## BRIEF
Only lines holding "applications" are needed; copy each of them from the data below.

## LISTED RECORDS

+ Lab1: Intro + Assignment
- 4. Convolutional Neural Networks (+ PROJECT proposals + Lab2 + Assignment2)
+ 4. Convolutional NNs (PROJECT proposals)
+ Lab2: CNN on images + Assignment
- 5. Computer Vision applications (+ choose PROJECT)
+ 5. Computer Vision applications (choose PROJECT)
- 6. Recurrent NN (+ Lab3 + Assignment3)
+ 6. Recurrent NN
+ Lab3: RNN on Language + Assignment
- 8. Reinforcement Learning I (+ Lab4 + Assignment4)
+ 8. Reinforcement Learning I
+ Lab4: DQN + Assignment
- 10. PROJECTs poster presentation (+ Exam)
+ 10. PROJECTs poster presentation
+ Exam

## ANSWER BELOW
- 5. Computer Vision applications (+ choose PROJECT)
+ 5. Computer Vision applications (choose PROJECT)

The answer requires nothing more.